Cuando me acerqué de nuevo, vi el agujero en su frente. Ese maldito agujero que me recordaba lo que su propio hijo le había hecho. Pero… algo había cambiado. Se veía más pequeño, como si su carne estuviera regenerándose, muy lentamente, como si cada segundo contara para traerla de vuelta. Eso me dio un rayo de esperanza que no había sentido en mucho tiempo.
Conduje hasta la casa de seguridad, sin apartar los ojos de la carretera, pero con la mente llena de su voz. Había escuchado su voz, lo sabía. Ella me había llamado, me había pedido ayuda. Eso no podía haber sido un sueño.

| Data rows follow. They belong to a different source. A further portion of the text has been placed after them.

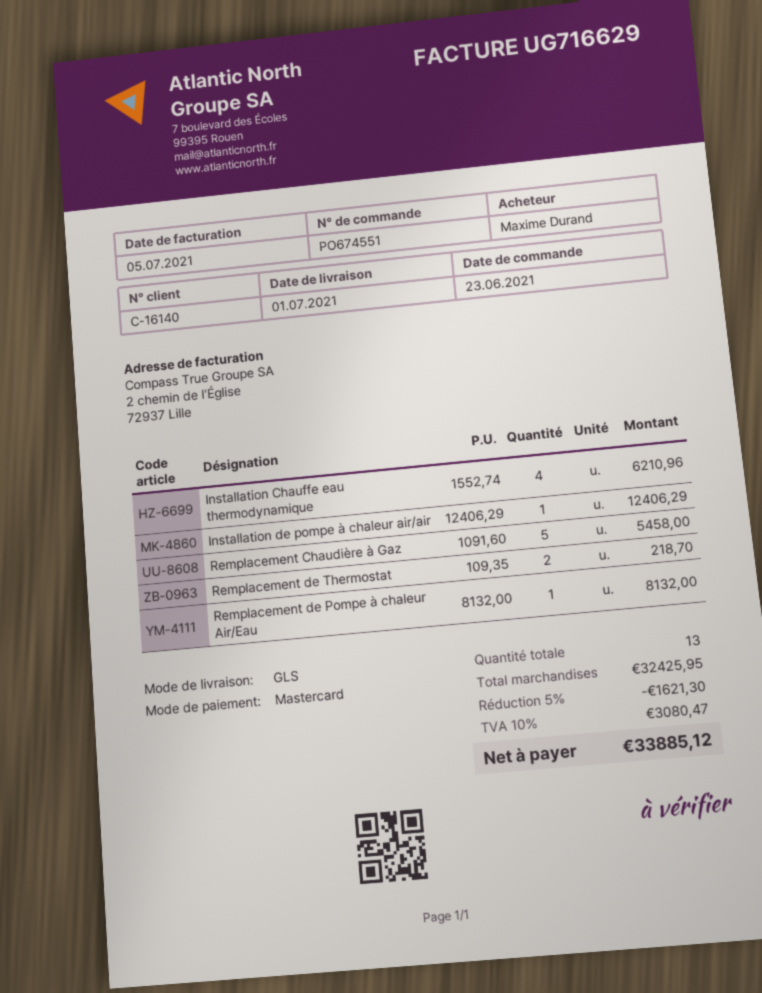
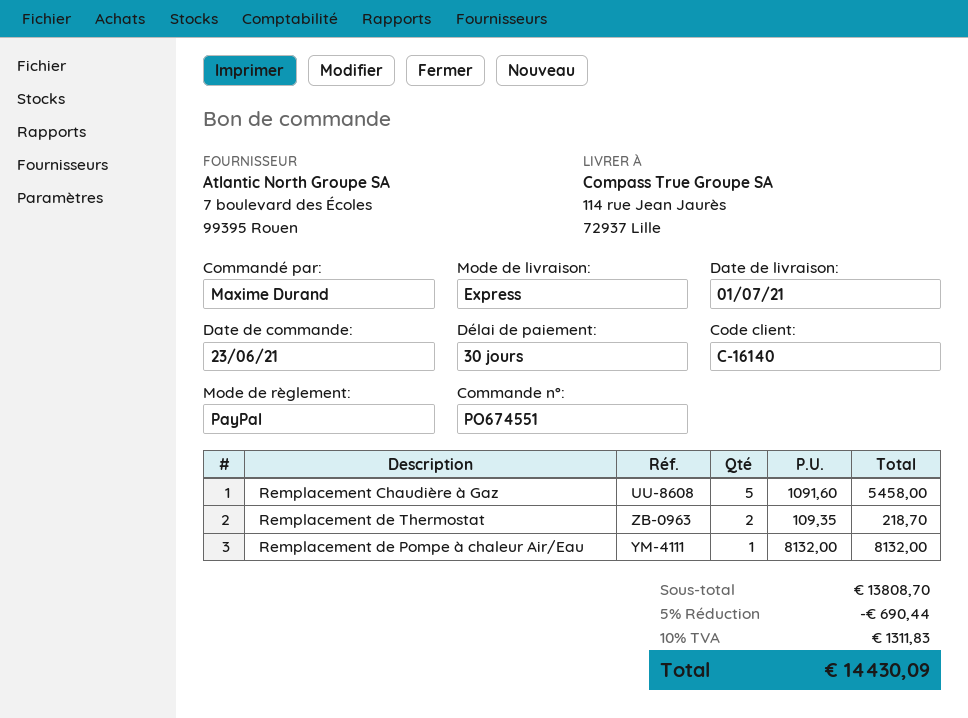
payment method: Mastercard -> PayPal
shipping method: GLS -> express
Installation Chauffe eau thermodynamique: 4 x 1552.74 = 6210.96 -> none
Installation de pompe à chaleur air/air: 1 x 12406.29 = 12406.29 -> none
subtotal: 32425.95 -> 13808.70
discount: 5% = 1621.30 -> 5% = 690.44
tax: 10% = 3080.47 -> 10% = 1311.83
total: 33885.12 -> 14430.09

Una vez allí, la cargué otra vez y la llevé directamente al baño, donde llené la tina con agua templada. El vapor subió alrededor de nosotras mientras la sumergía con cuidado en el agua. Sus labios seguían azules.
—Háblame otra vez—le dije, arrodillándome junto a la bañera, casi suplicando. Necesitaba escuchar su voz de nuevo. Esa misma voz que me había salvado tantas veces antes, que había hecho latir mi corazón por tanto tiempo.
Me acerqué más, casi tocando su frente con la mía, el calor del agua envolviéndonos.
—Beatrice... háblame como lo hiciste antes. No me dejes ahora.
Me aferré a esa pequeña esperanza, creyendo que en cualquier momento volvería a oírla, a sentir que todo este sacrificio no había sido en vano.